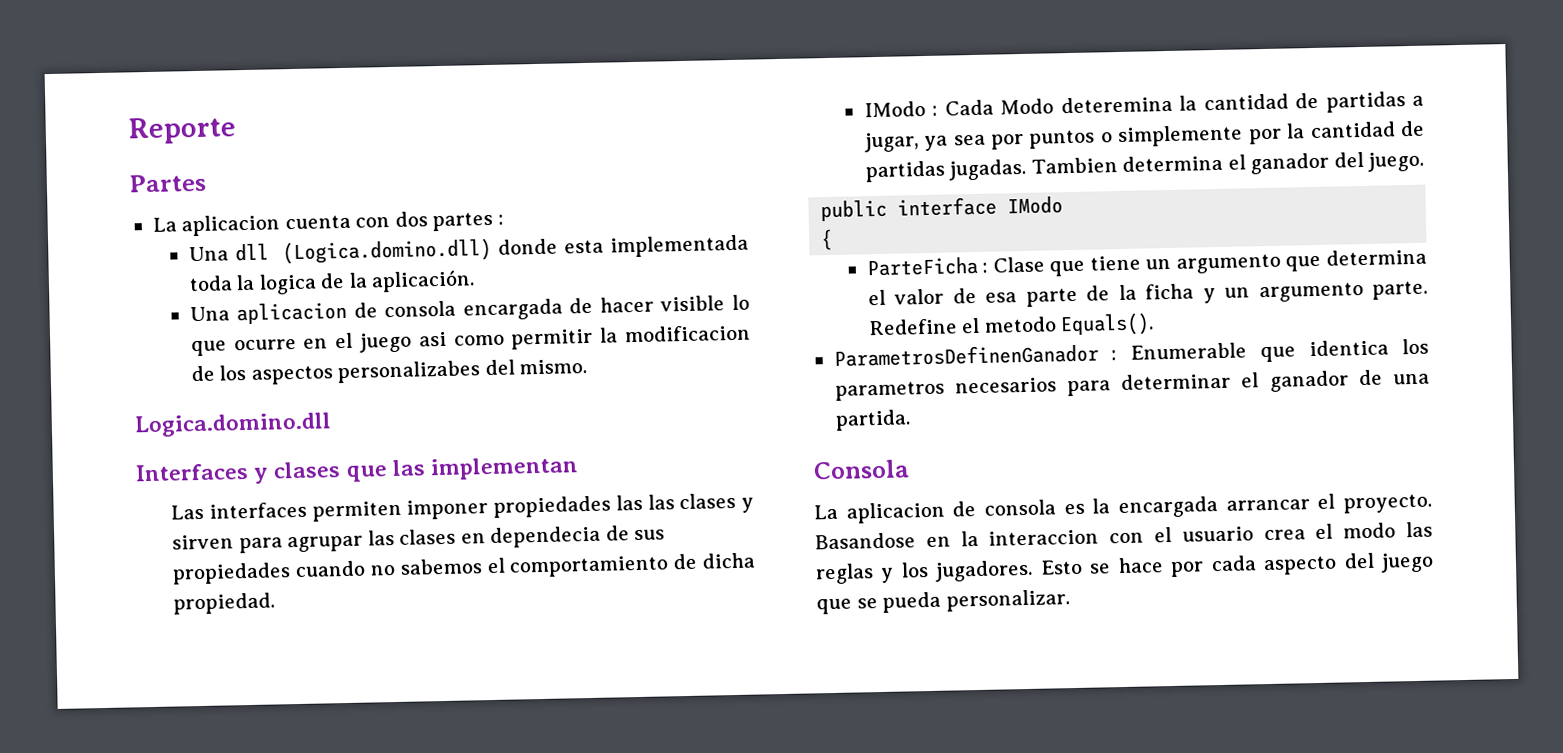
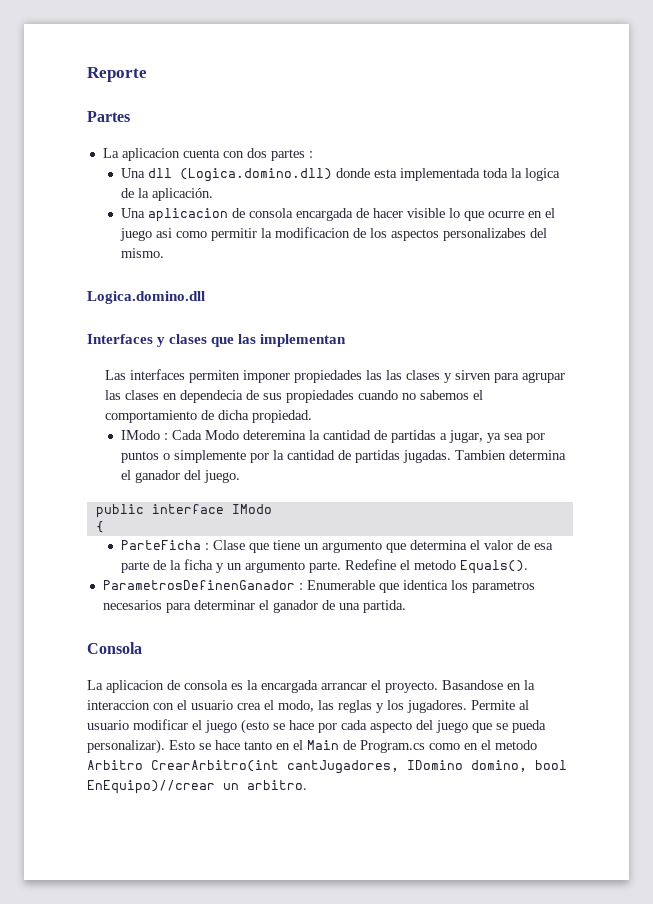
[1343,522,1397,539] modo -> [278,700,314,712] modo,
[1039,559,1083,575] Esto -> [471,700,529,710] [87,719,269,734] Permite al usuario modificar el juego (esto
[945,589,1070,612] personalizar. -> [87,739,537,754] [87,760,567,774] [87,780,307,794] personalizar). Esto se hace tanto en el Main de Program.cs como en el metodo Arbitro CrearArbitro(int cantJugadores, IDomino domino, bool EnEquipo)//crear un arbitro.

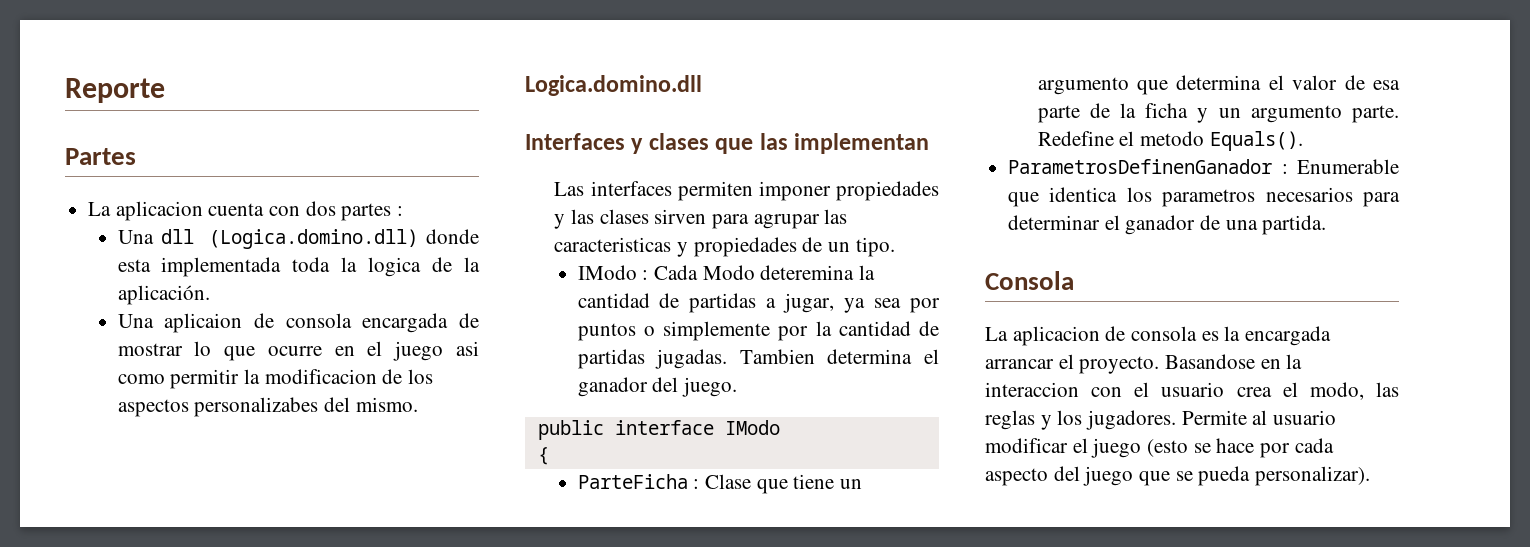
[148,208,229,222] aplicacion -> [164,313,243,333] aplicaion
[373,208,446,218] hacer visible -> [117,343,183,356] mostrar
[366,370,453,383] las las clases y -> [554,209,649,229] y las clases
[125,390,484,403] [105,410,313,423] clases en dependecia de sus propiedades cuando no sabemos el comportamiento de dicha propiedad. -> [554,237,895,257] caracteristicas y propiedades de un tipo.
[169,740,537,753] [87,760,567,774] [87,780,307,794] Esto se hace tanto en el Main de Program.cs como en el metodo Arbitro CrearArbitro(int cantJugadores, IDomino domino, bool EnEquipo)//crear un arbitro. -> (1371, 476) none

### ASSIGNMENT
Transcribe the entries above verbatim, omitting their pictures.

### EXERCISE RESULT
[1343,522,1397,539] modo -> [278,700,314,712] modo,
[1039,559,1083,575] Esto -> [471,700,529,710] [87,719,269,734] Permite al usuario modificar el juego (esto
[945,589,1070,612] personalizar. -> [87,739,537,754] [87,760,567,774] [87,780,307,794] personalizar). Esto se hace tanto en el Main de Program.cs como en el metodo Arbitro CrearArbitro(int cantJugadores, IDomino domino, bool EnEquipo)//crear un arbitro.

[148,208,229,222] aplicacion -> [164,313,243,333] aplicaion
[373,208,446,218] hacer visible -> [117,343,183,356] mostrar
[366,370,453,383] las las clases y -> [554,209,649,229] y las clases
[125,390,484,403] [105,410,313,423] clases en dependecia de sus propiedades cuando no sabemos el comportamiento de dicha propiedad. -> [554,237,895,257] caracteristicas y propiedades de un tipo.
[169,740,537,753] [87,760,567,774] [87,780,307,794] Esto se hace tanto en el Main de Program.cs como en el metodo Arbitro CrearArbitro(int cantJugadores, IDomino domino, bool EnEquipo)//crear un arbitro. -> (1371, 476) none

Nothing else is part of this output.